İspanyol insanında biraz tembellik var. En hayati ihtiyaçları sunan dükkanlar bile akşam 5 oldu mu kapatıyor. Hafta sonları ise hiç açmıyorlar. Açıkçası ben bir Türk olarak bu güne kadar hafta sonu açmayan dükkan görmemiştim. Ama Allah'tan göçmenler var ve oldukça çalışkanlar. Şu an oturduğum mahallede akşam altıdan sonra yemek yemem gerektiğinde gittiğim Çin lokantası da Çinli (ya da Japon) göçmenlere ait. Çin lokantası dediğime bakmayın aslında hamburger tost falan yapıyorlar. Gide gele alıştık oradaki insanlarla birbirimize. Aynı dili konuşamasak da aramızda güzel bir iletişim var. Sabahları bana çikolatalı poğaça ısmarlayan bir teyzem bile var orada. Ancak bazen gerçekten çevirmene ihtiyaç oluyor. O zaman li çi devreye giriyor, sizi kendisiyle tanıştırayım,

li çi

Dükkandaki tek ingilizce bilen kişi o, ve annesi onunla gurur duyuyor. Kendisi tam bir halkla ilişkiler uzmanı, ben daha onun adını ezber edemeden o kolamda limon sevdiğimi, ve kahveyi sütlü ve küçük fincanda sevdiğimi çoktan öğrenmişti. :)

fıstık :)

O bana İspanyolca kelimeler öğretiyor ben de onun İngilizce'sini pratik etmesine yardım etmiş oluyorum. Bir de dükkana takılan kıvırcık saçlı bir eleman var.

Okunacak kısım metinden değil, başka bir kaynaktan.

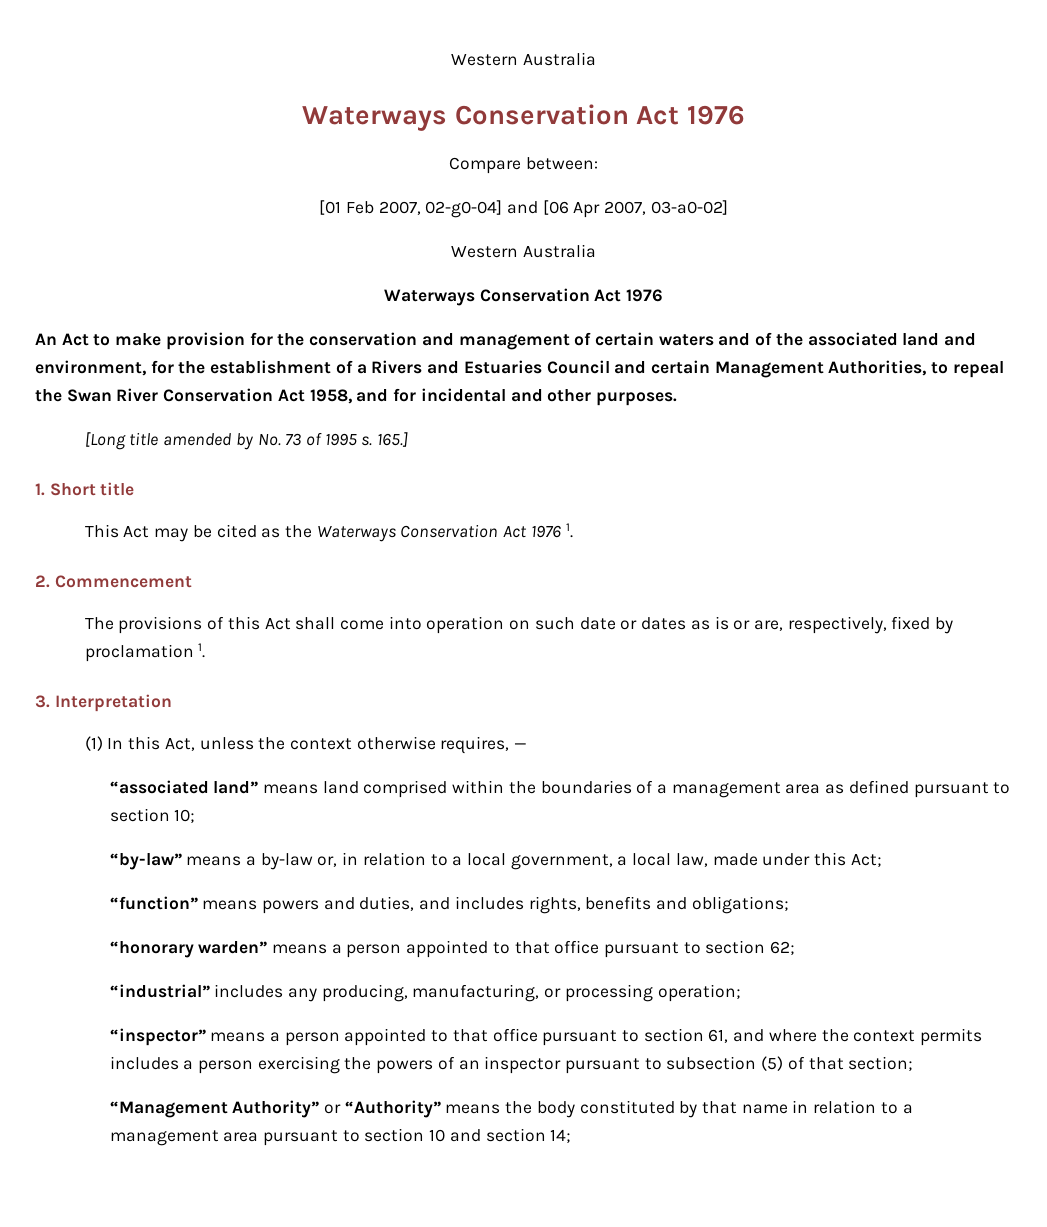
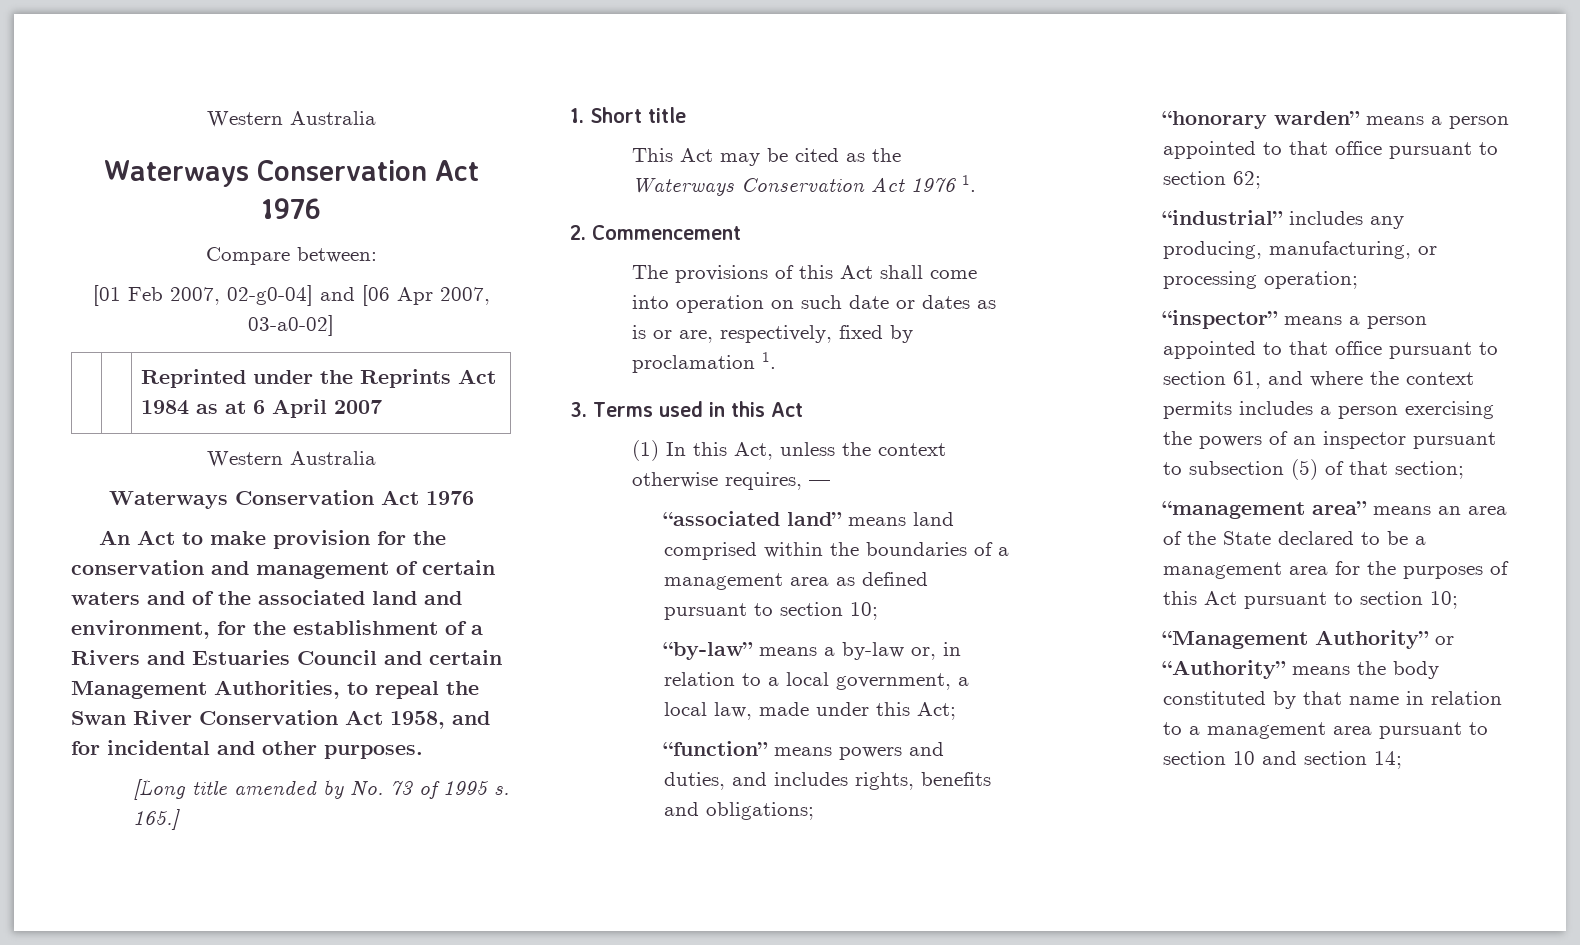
+ | | Reprinted under the Reprints Act 1984 as at 6 April 2007
- 3. Interpretation
+ 3. Terms used in this Act
+ “management area” means an area of the State declared to be a management area for the purposes of this Act pursuant to section 10;

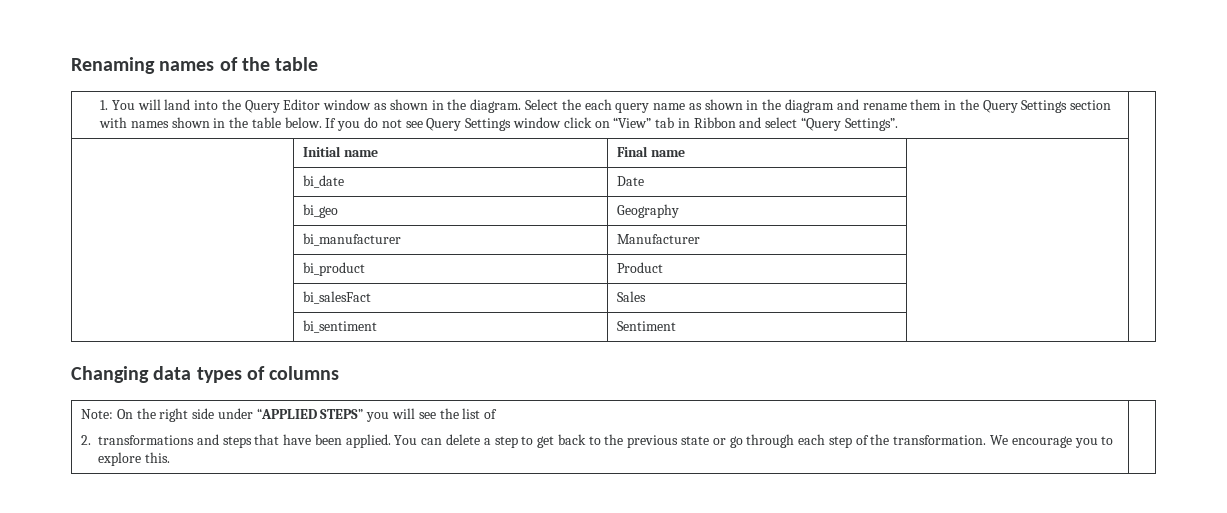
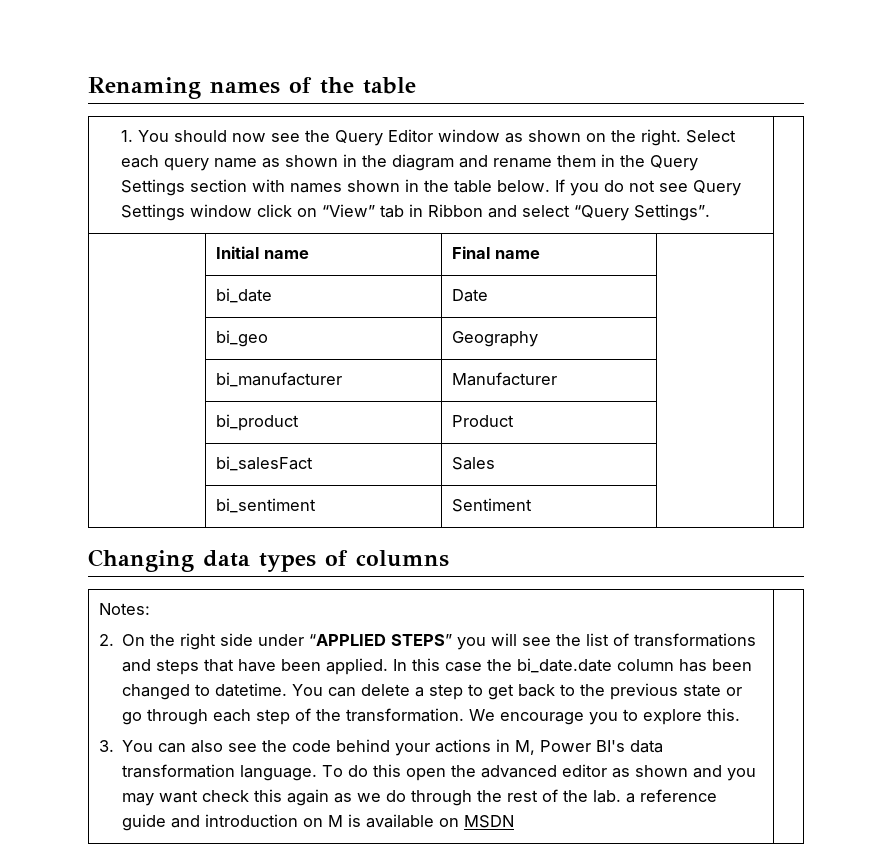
- 1. You will land into the Query Editor window as shown in the diagram. Select the each query name as shown in the diagram and rename them in the Query Settings section with names shown in the table below.
+ 1. You should now see the Query Editor window as shown on the right. Select each query name as shown in the diagram and rename them in the Query Settings section with names shown in the table below.
- Note: On the right side under “APPLIED STEPS” you will see the list of
- 2. transformations and steps that have been applied.
+ Notes:
+ 2. On the right side under “APPLIED STEPS” you will see the list of transformations and steps that have been applied.
+ In this case the bi_date.date column has been changed to datetime.
+ 3. You can also see the code behind your actions in M, Power BI's data transformation language. To do this open the advanced editor as shown and you may want check this again as we do through the rest of the lab. a reference guide and introduction on M is available on MSDN

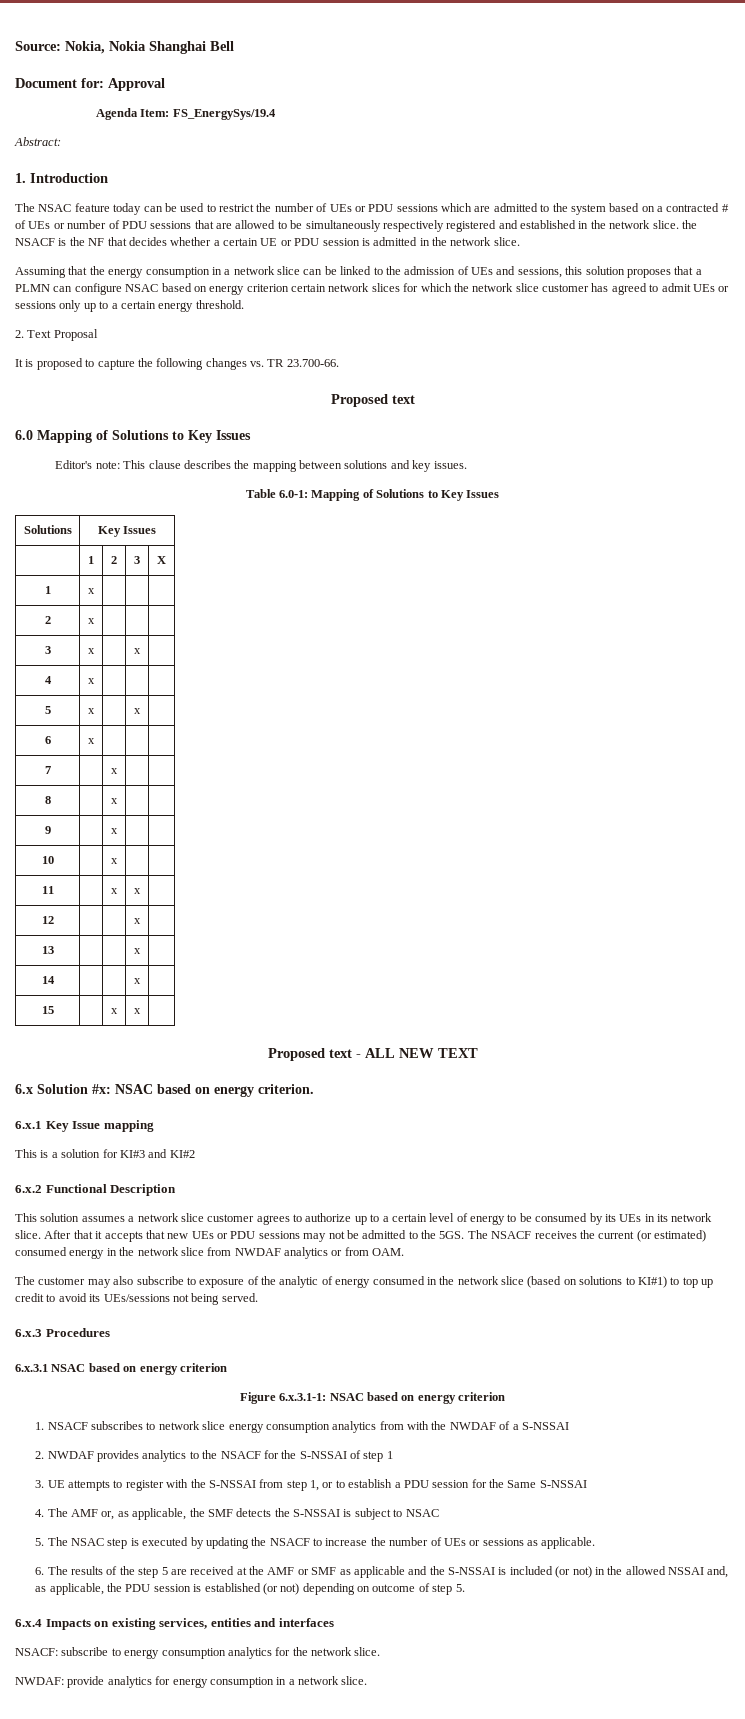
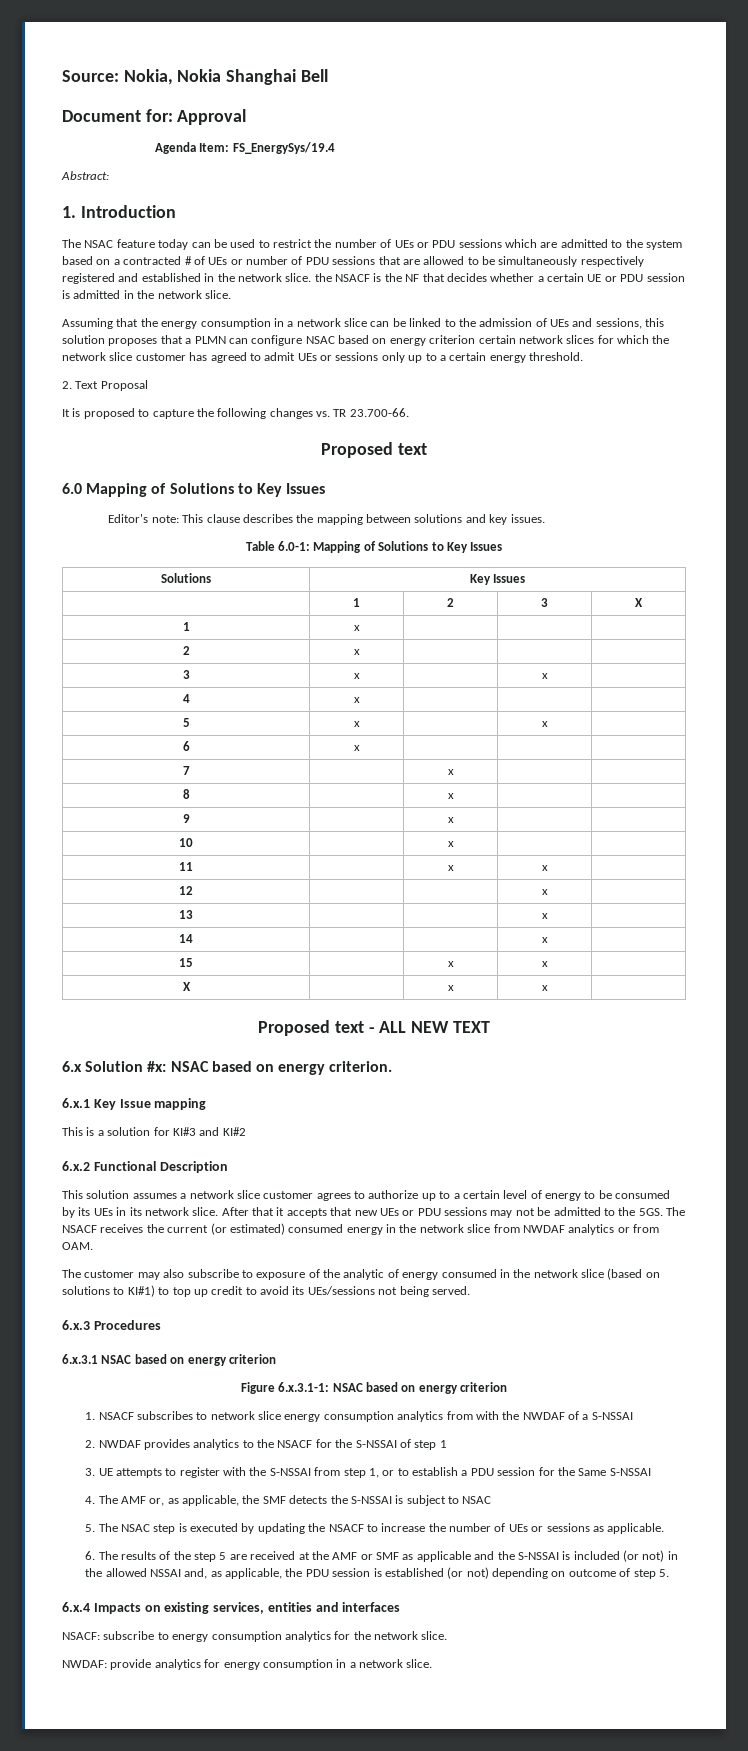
+ X | | x | x |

Sanırım ona aşık, çünkü eleman ne zaman gelse pek bir şımarıyor bizimki. :) Şimdilik bu kadar.

3 yorum:

  1. hahahha harika:) Kızın da senin d yanağını sıkasım geldi:) Bu arada umarım aşkı karşılıklıdır:)

    YanıtlaSil
  2. Kıvırcık saçlı eleman pek havalı ama öyle böyle değil :)

    YanıtlaSil
  3. haha :-) degisen barselona'ya damardan giris. çinliler, önce çin lokantasi pazarini, daha sonra japon lokantasi pazarini satüre ettiklerinden 2-3 senedir klasik mahalle barlarini devralip isletiyorlar. Senin komsular da boyle. Daha cok calistiklari icin ve muhtemelen kendileri içkilerini tüketmedikleri için eski katalan ve ispanyol bar sahiplerine göre daha cok ekonomik verim aliyorlar!